At rallies protesting election fraud, he played the hothead while she exuded quieter strength. He demanded that the president resign to take responsibility for the cheating, while she said new clean balloting might be enough. They were an odd couple, a powerful good cop-bad cop team.
Finally he stormed the parliament building, carrying a single long-stemmed rose as a symbolic replacement for a gun and leading crowds that chased President Eduard A. Shevardnadze out of the building in mid-speech. She then urged protesters to stay organized and calm. The next day Shevardnadze resigned, and she took over as interim leader.
Together, Mikheil Saakashvili and Nino Burjanadze -- with the help of tens of thousands of street protesters -- this week brought down the president.
What their supporters see as Saakashvili's heroism played a large role in making Burjanadze this country's interim president. She seems likely to return the favor by backing him as Georgia's next leader in a Jan. 4 presidential election set by parliament on Tuesday.
Burjanadze, 39, studied law in Tbilisi and Moscow. She entered politics in the mid-1990s as a Shevardnadze protege but quit his party in 2001 in protest over its policies and disillusionment with his leadership. A few months later she won a race for speaker of parliament. A year ago, in comments reported by the Russian news agency Itar-Tass, she said she had no plans to run for president in the next 10 years.

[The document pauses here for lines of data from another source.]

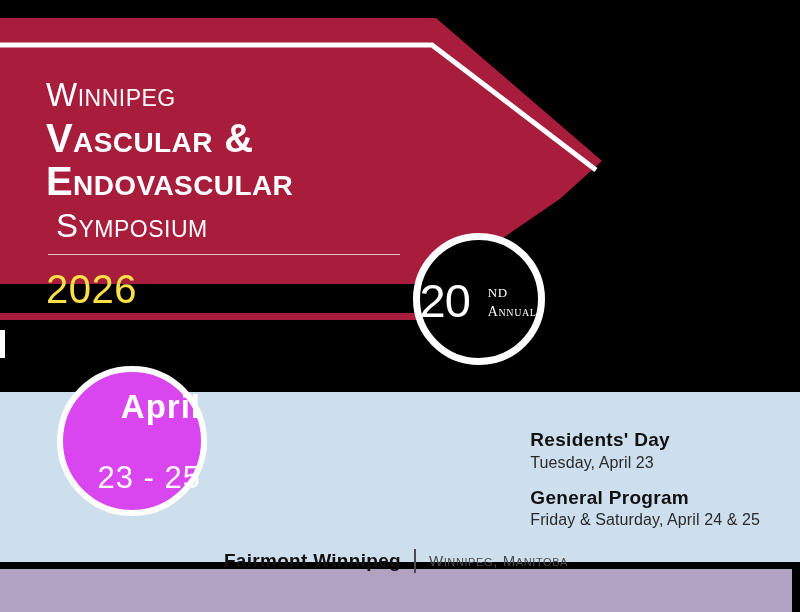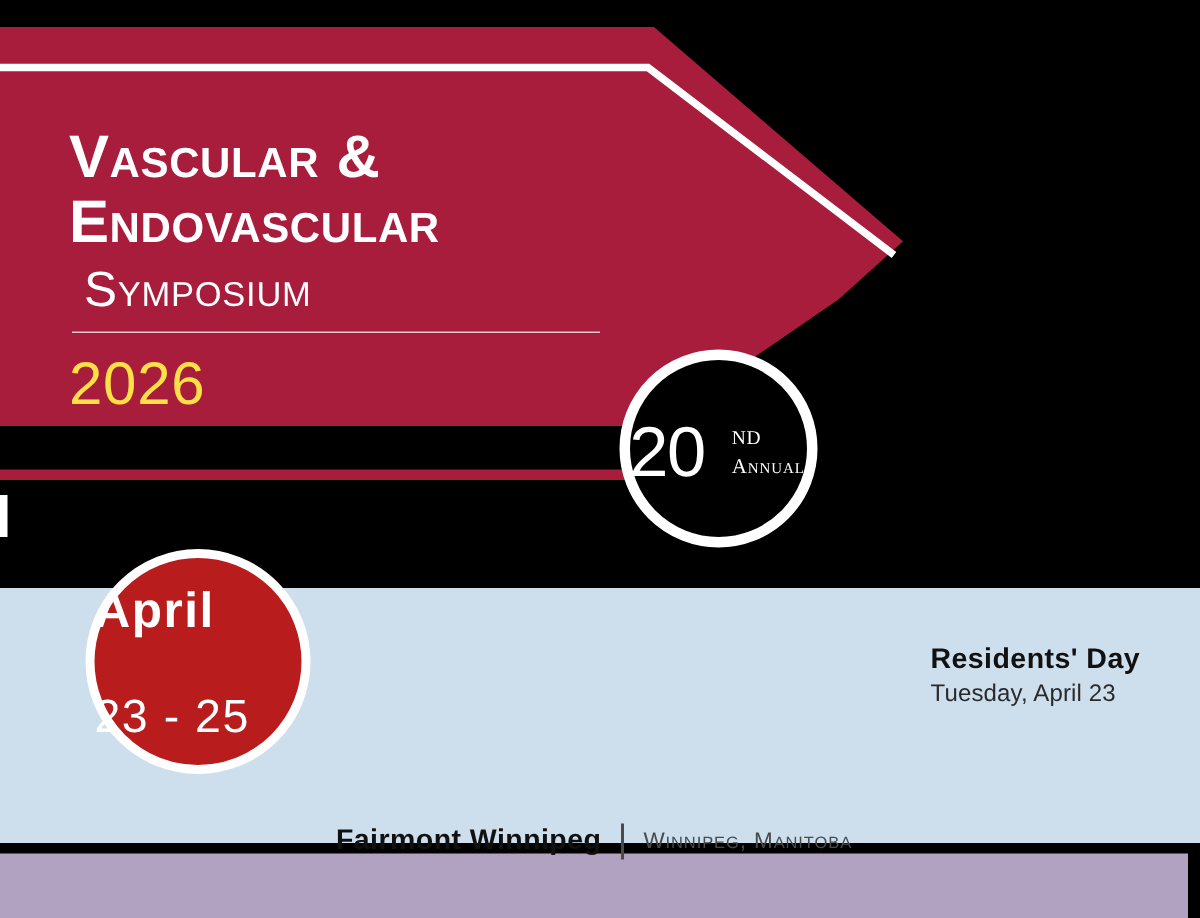"Winnipeg" div.t-winnipeg { html: none -> <div>Winnipeg</div> }
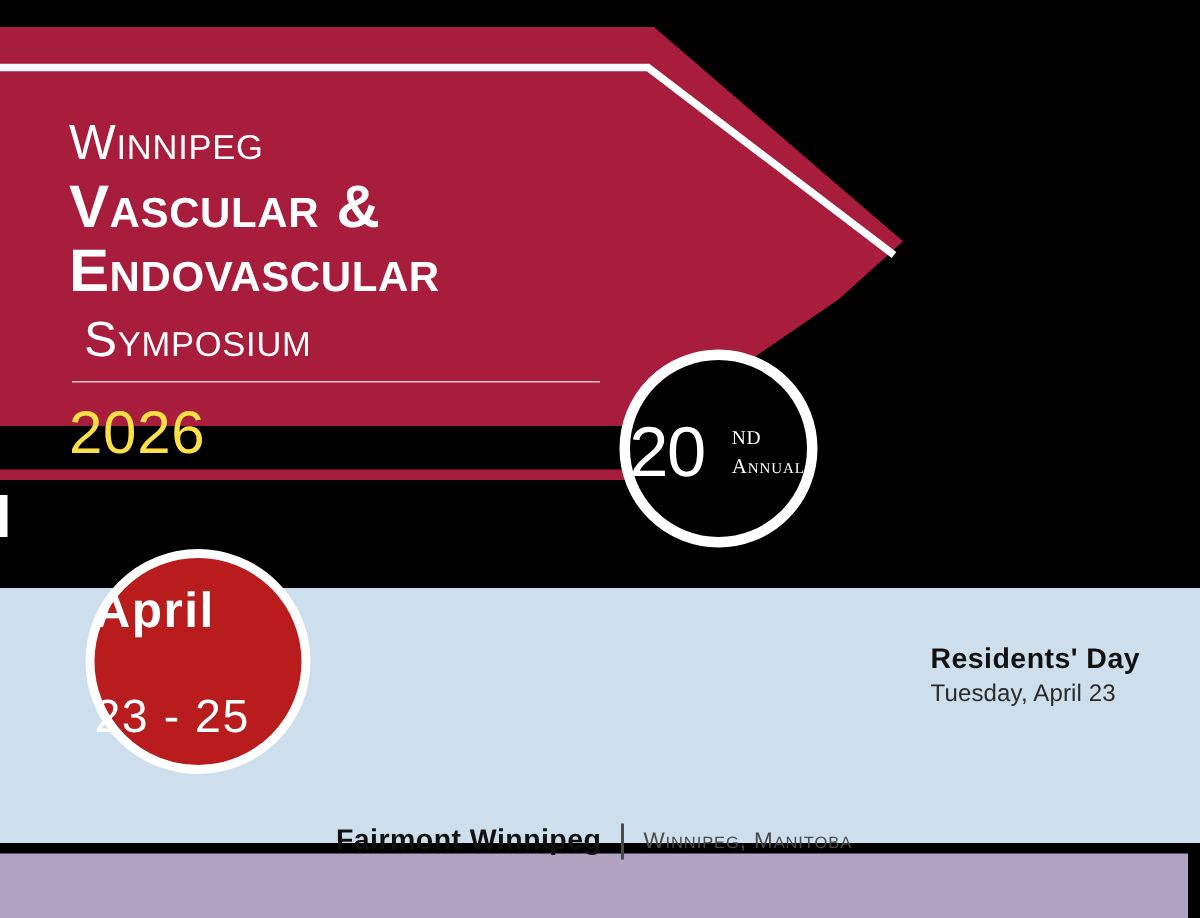"April" .badge-date { align-items: flex-start -> flex-end; background: #b91c1c -> #d946ef }
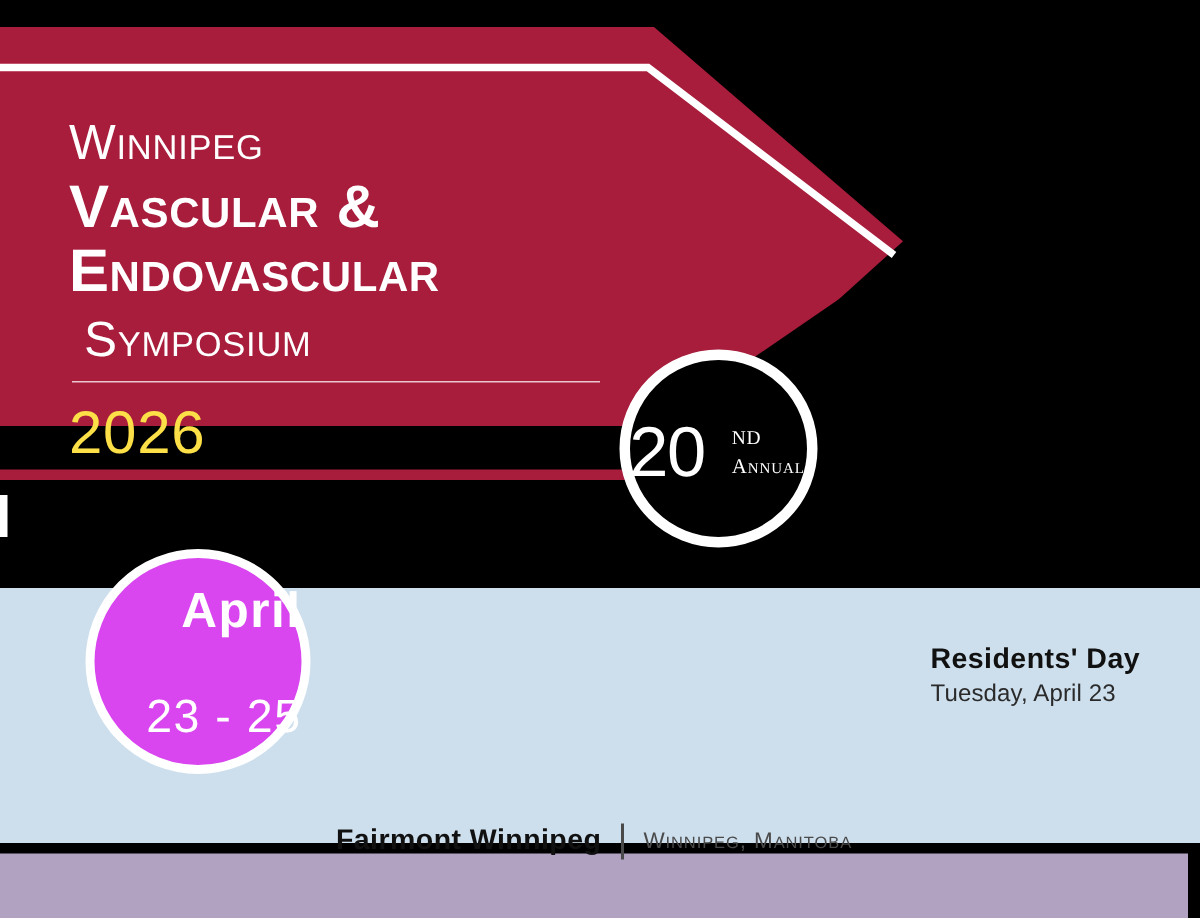"General Program" div.prog-group-2 { html: none -> <div> <div>General Program</div> <div>Friday &amp; Saturday, April 24 &amp; 25</div> </div> }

"I am not yet ready to assume such a great responsibility," she said. "There are enough worthy candidates for president in Georgia."
Saakashvili, 35, also a lawyer, is married to a Dutch woman. The Columbia University Law School graduate heads the Tbilisi City Council and the National Movement party. His image is of a strong and charismatic figure able to mobilize supporters, and he exudes burning ambition.

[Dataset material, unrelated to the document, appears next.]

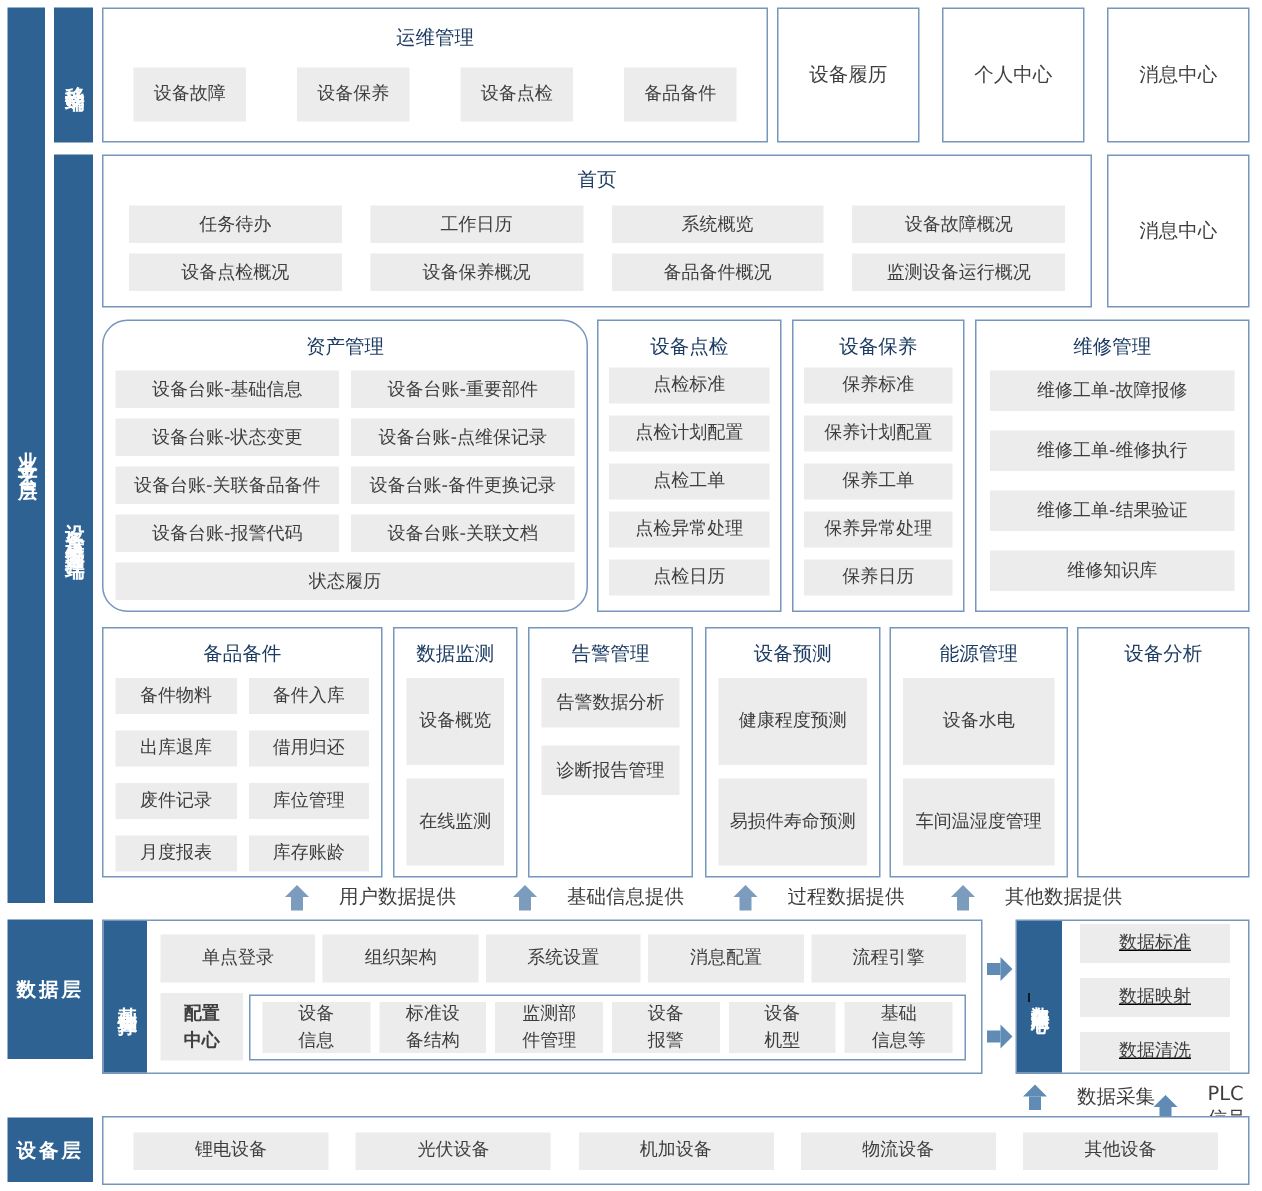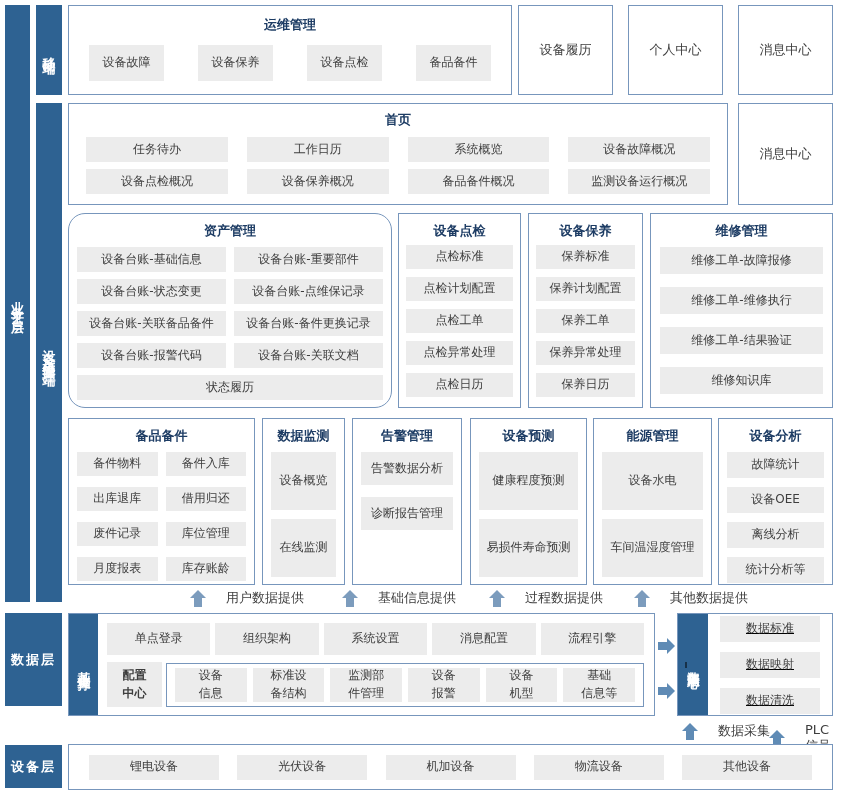"运维管理" .btitle { font-weight: 700 -> 400 }
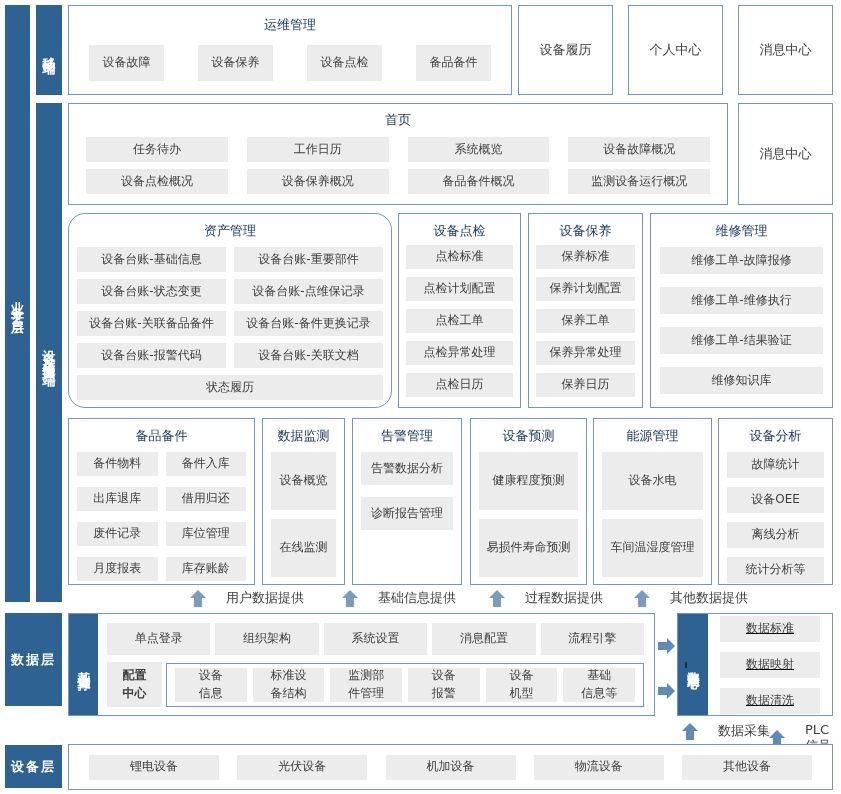"故障统计" div.vstack { html: <div> <div>故障统计</div> <div>设备OEE</div> <div>离线分析</div> <div>统计分析等</div> </div> -> none }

He was named justice minister by Shevardnadze in 2000 and tried to run a high-profile anti-corruption campaign, but he and the president clashed over those efforts and he left that post the next year.
At a news conference Tuesday, Saakashvili spoke in French and English nearly as easily as in Georgian. He ridiculed the perception of his critics that he is too wild to be entrusted with the presidency -- but did so with a passion that still makes some wonder.

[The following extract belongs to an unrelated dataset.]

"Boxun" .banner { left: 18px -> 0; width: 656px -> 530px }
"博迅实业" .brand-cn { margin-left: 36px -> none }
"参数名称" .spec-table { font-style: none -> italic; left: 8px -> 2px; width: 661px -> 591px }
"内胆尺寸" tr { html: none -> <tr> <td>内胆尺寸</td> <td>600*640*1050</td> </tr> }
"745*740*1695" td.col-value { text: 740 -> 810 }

"You cannot speak to a crowd of 75,000 people with the same voice that I'm speaking now to you at the press conference," he said quietly in English. "The people who say that if I'm talking to a 75,000 crowd I'm a populist, a demagogue, are simply stupid. Because look, I've never ever used either offensive or insulting or in any way menacing language toward anybody.
"Only those people who are doing that could be regarded as dangerous."
Saakashvili said that by rigging the results of the Nov. 2 parliamentary elections, Shevardnadze's team had "insulted," "humiliated" and "degraded" opposition voters. "You should react to that, and at that moment you could really be very tough and energetic," he said. "We stood up for our rights."
When asked about the sharp contrast between his and Burjanadze's public personas, Saakashvili said they complement each other well. "She's a very sympathetic nice woman who has her own style," he said.
Elene Tevdoradze, a member of parliament from Burjanadze's party, said the new interim president "has the ability to listen to every opinion before making a final decision."
"She is a very principled person," she said.
Tevdoradze told of the night in 2001 when Burjanadze was elected speaker, the post that put her in line to become interim president when Shevardnadze resigned.
"I was sitting next to Nino Burjanadze, and I saw how nervous she was," Tevdoradze recalled. "When I asked her if she was nervous about losing, she answered that she was nervous because she might win. This showed what big responsibility she was taking onto herself, and that she wasn't running just to get the position."
When Burjanadze chaired her first session of the National Security Council on Monday, it was a dramatic advance for women's rights in this tradition-minded society: A rather young bespectacled woman sitting at the end of a long table packed on both sides by older men.
But Burjanadze has built her career as herself rather than as part of a broader women's rights movement.
Before the 1999 parliamentary elections, an effort was made to require parties to run a certain number of female candidates, but Burjanadze opposed the proposal, said Mark Mullen, director in Georgia for the Washington-based National Democratic Institute. "She said if women are to be respected as leaders they need to earn it individually on their own," he said. The proposal was not enacted.
Burjanadze's husband, Badri Bitsadze, worked in Shevardnadze's government as a deputy prosecutor until last week, when he resigned in protest. They have two children.
"She's a wonderful wife, a wonderful mother, she plays the piano very well and she makes very tasty tarts," Tevdoradze said.
But despite her respect for Burjanadze, Tevdoradze said she believed that Saakashvili would be the stronger presidential candidate -- and that he would win the nod from the main opposition forces.
Saakashvili "is not frightened of anything," she said. "Today we see that the people demand the type of leader that Saakashvili is. People saw that during these demonstrations he was willing to stand in front of guns."
A group of journalists discussing Saakashvili over lunch asked their waitress, in English, what she thought. She had trouble understanding the question, until it was reduced to: "Is Saakashvili too hot? Or is he a hero?" Then she understood.
"He's too hot," she answered without hesitation. "But he's a hero."